Depending on your training experience, starting body weight and workout routine, it’s possible that you’ll gain some muscle even when eating in a calorie deficit. This means although you’ll be losing weight your scale weight may appear to be stuck when in fact it’s because you’re also gaining muscle that it gives the appearance of a lack of progress.


The Non-linear Results of Weight Loss

Your weight will fluctuate day to day depending on a variety of factors, including by not limited to: hydration, bowel movements, exercise, food intake and bloating. You can reasonably expect to see fluctuations of in general a couple of pounds across the week and possibly more. This is completely normal and again highlights the importance of weighing yourself daily and taking a weekly average.

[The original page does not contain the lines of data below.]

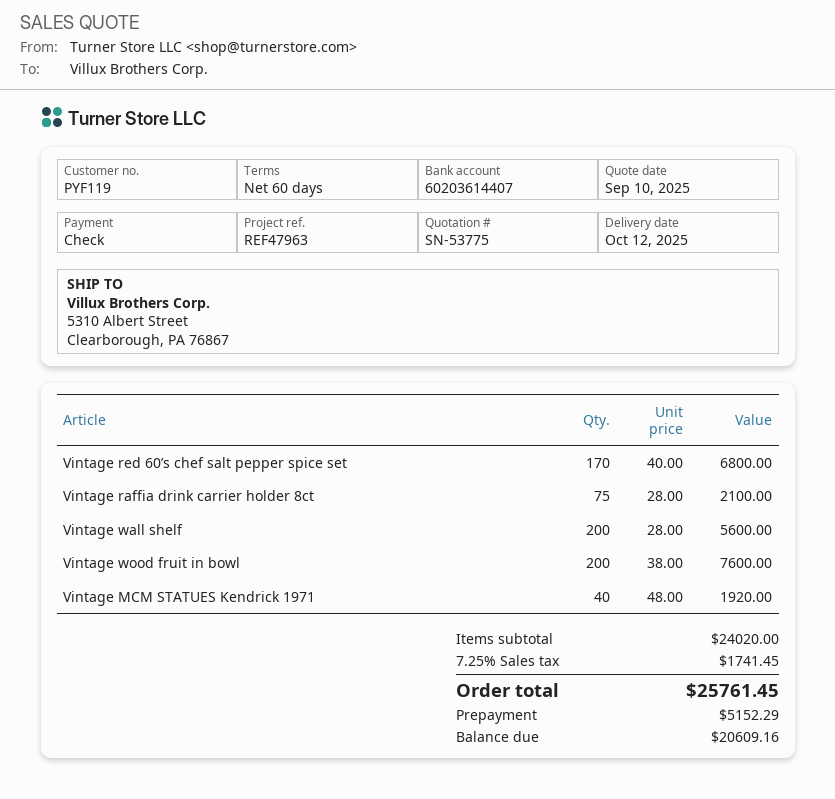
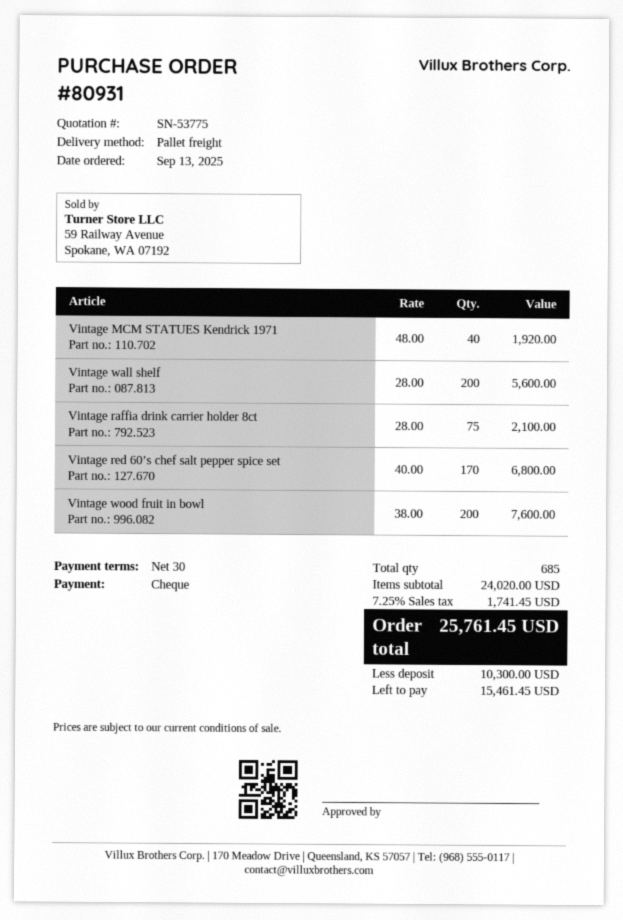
payment terms: 60 days -> 30 days
deposit: 5152.29 -> 10300.00
balance: 20609.16 -> 15461.45

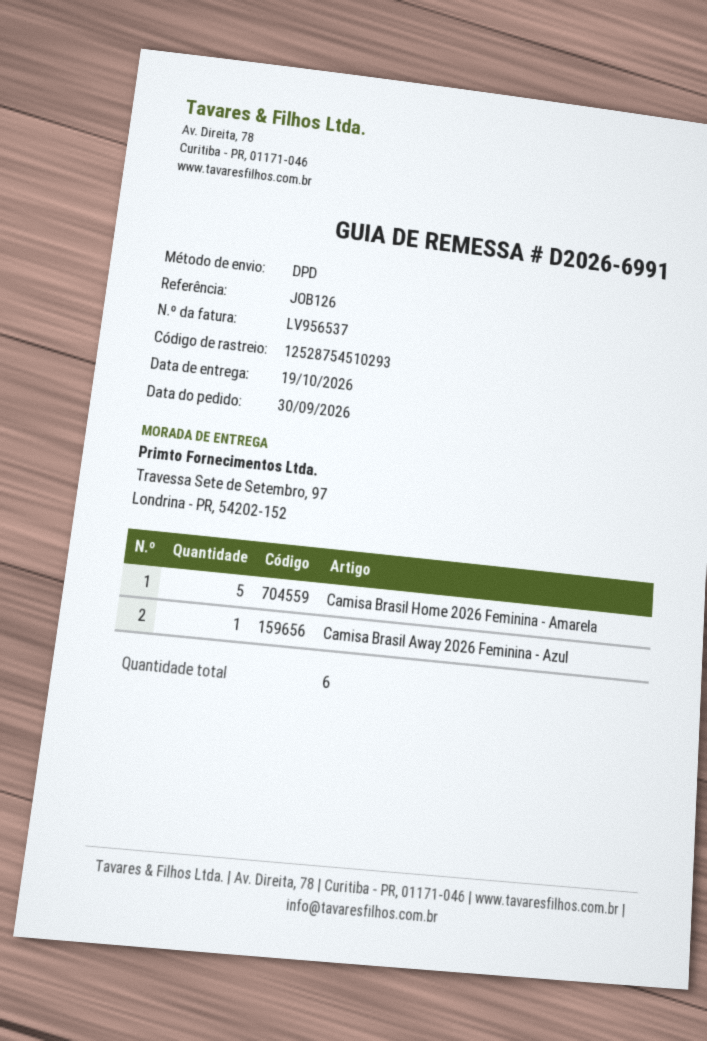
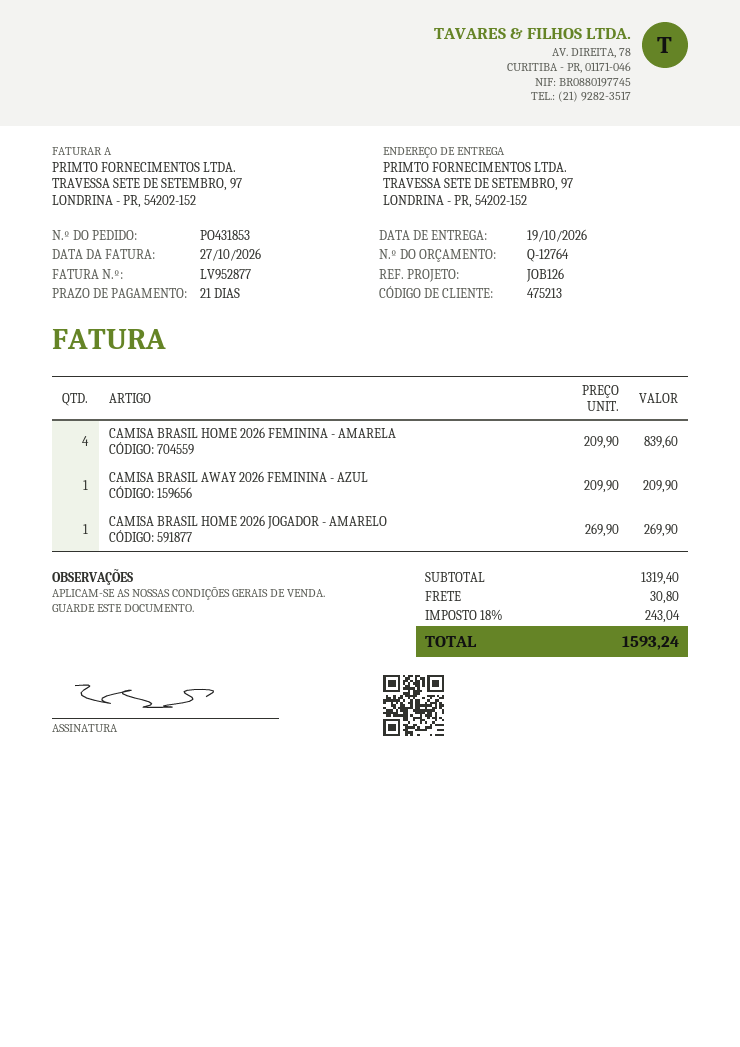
invoice number: LV956537 -> LV952877
Camisa Brasil Home 2026 Feminina - Amarela: 5 -> 4
CAMISA BRASIL HOME 2026 JOGADOR - AMARELO: none -> 1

Ok so maybe you’ve addressed these issues and your weight still isn’t moving. What do you do then? Well, chances are you’ve hit what’s called a weight loss plateau.


Summing Up

Yes, starvation and the starvation mode (also known as starvation response) is a real thing but it’s not what most people think it is and for this reason it’s not something the average dieter needs to be concerned with.

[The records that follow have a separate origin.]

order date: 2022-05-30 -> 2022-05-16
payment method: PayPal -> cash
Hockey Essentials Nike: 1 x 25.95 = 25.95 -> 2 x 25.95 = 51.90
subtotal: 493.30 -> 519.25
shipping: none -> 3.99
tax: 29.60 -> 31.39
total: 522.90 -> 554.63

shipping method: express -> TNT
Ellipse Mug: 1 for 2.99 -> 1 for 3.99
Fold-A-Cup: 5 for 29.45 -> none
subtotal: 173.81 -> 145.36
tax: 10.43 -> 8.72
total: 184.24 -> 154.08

However, due to a process called adaptive thermogenesis your caloric needs will decrease as your body weight decreases and for this reason you may hit a weight loss plateau. When this happens, there are 3 simple solutions you can use to get your fat loss going again; recalculate your calories, introduce refeed days or use a diet break.


Additional Information & Interesting Facts

In 2005 Leah M. Kalm and Richard D. Semba published an article titled “They Starved So That Others Be Better Fed: Remembering Ancel Keys and the Minnesota Experiment” in The American Society for Nutritional Sciences (6).

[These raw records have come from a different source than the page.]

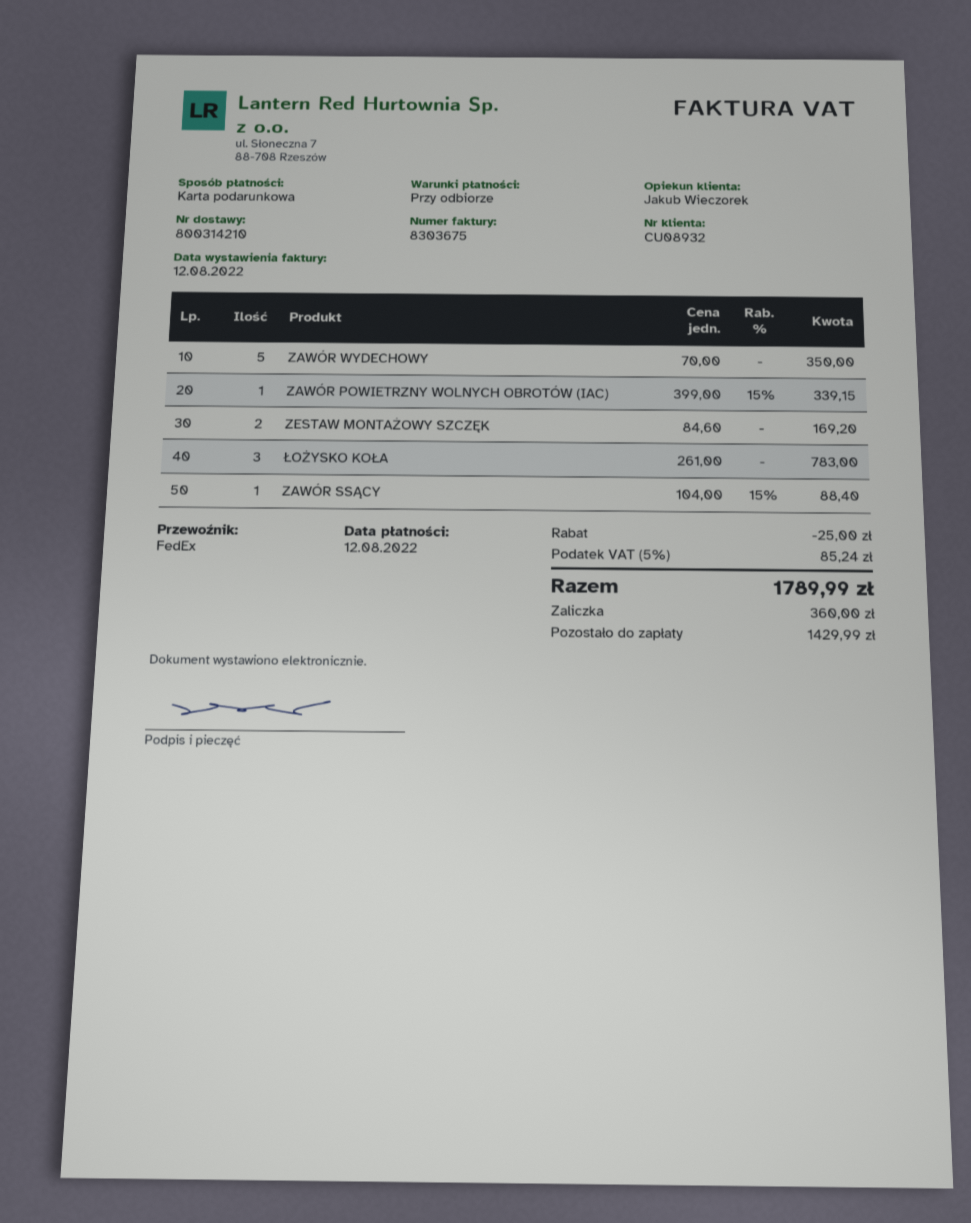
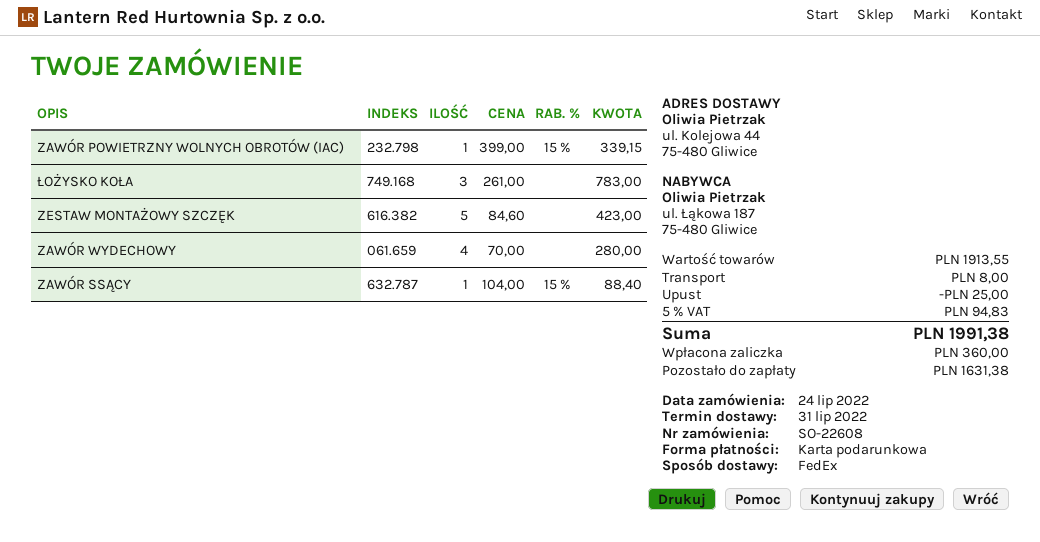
ZAWÓR WYDECHOWY: 5 x 70.00 = 350.00 -> 4 x 70.00 = 280.00
ZESTAW MONTAŻOWY SZCZĘK: 2 x 84.60 = 169.20 -> 5 x 84.60 = 423.00
shipping: none -> 8.00
tax: 5% = 85.24 -> 5% = 94.83
total: 1789.99 -> 1991.38
balance: 1429.99 -> 1631.38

In this paper, they discuss Key’s study and share some fascinating details that provide a deeper insight into the minds of the participants.

One participant named Harold Blickenstaff was recorded as having said:

“I don’t know many other things in my life that I looked forward to being over with any more than this experiment. And it wasn’t so much … because of the physical discomfort, but because it made food the most important thing in one’s life … food became the one central and only thing really in one’s life. And life is pretty dull if that’s the only thing. I mean, if you went to a movie, you weren’t particularly interested in the love scenes, but you noticed every time they ate and what they ate.”

Another participant, Samuel Legg tells of the impact semi-starvation had on him mentally;

“I was walking along … [with my] buddy … it was deep into the semi-starvation, and we were tired … we would look for driveways when we got to a cross street … so we wouldn’t have to walk up one step to get from the road to the sidewalk … We were tired and weak. And so, we were standing at a corner waiting for a light or something, and a kid came along on a bicycle, and he was really moving, pumping away … And I looked at him and said, “Wow, look at that boy. He’s really whizzing.” And then I said to myself, “I know where he’s going. He’s going home for supper. And I’m not.” And then for a very brief, I hope it was brief, moment … I suddenly hated the boy … I hate at this point to tell you this, because it doesn’t speak very well for me. But I remember … with … horror that I could feel such a thing. So utterly irrational, but there it was. And you ask an experience that I remember; I sure remember that. That was rough.”


60 Years Later

Almost 60 years after the Minnesota Experiment, 19 of the 36 original participants were still alive and 18 were interviewed in an oral history project conducted from July 2003 through February 2004.

A letter was sent to each participant, inviting him to take part in a tape-recorded, structured interview. After oral consent was obtained, 14 participants were interviewed in their homes or offices, and 4 were interviewed by telephone.

Perhaps most interesting of all is that all things considered…

“the participants agreed that if the clocks were turned back, they would again make the same decision to participate, even after having experienced the physical sacrifice required.”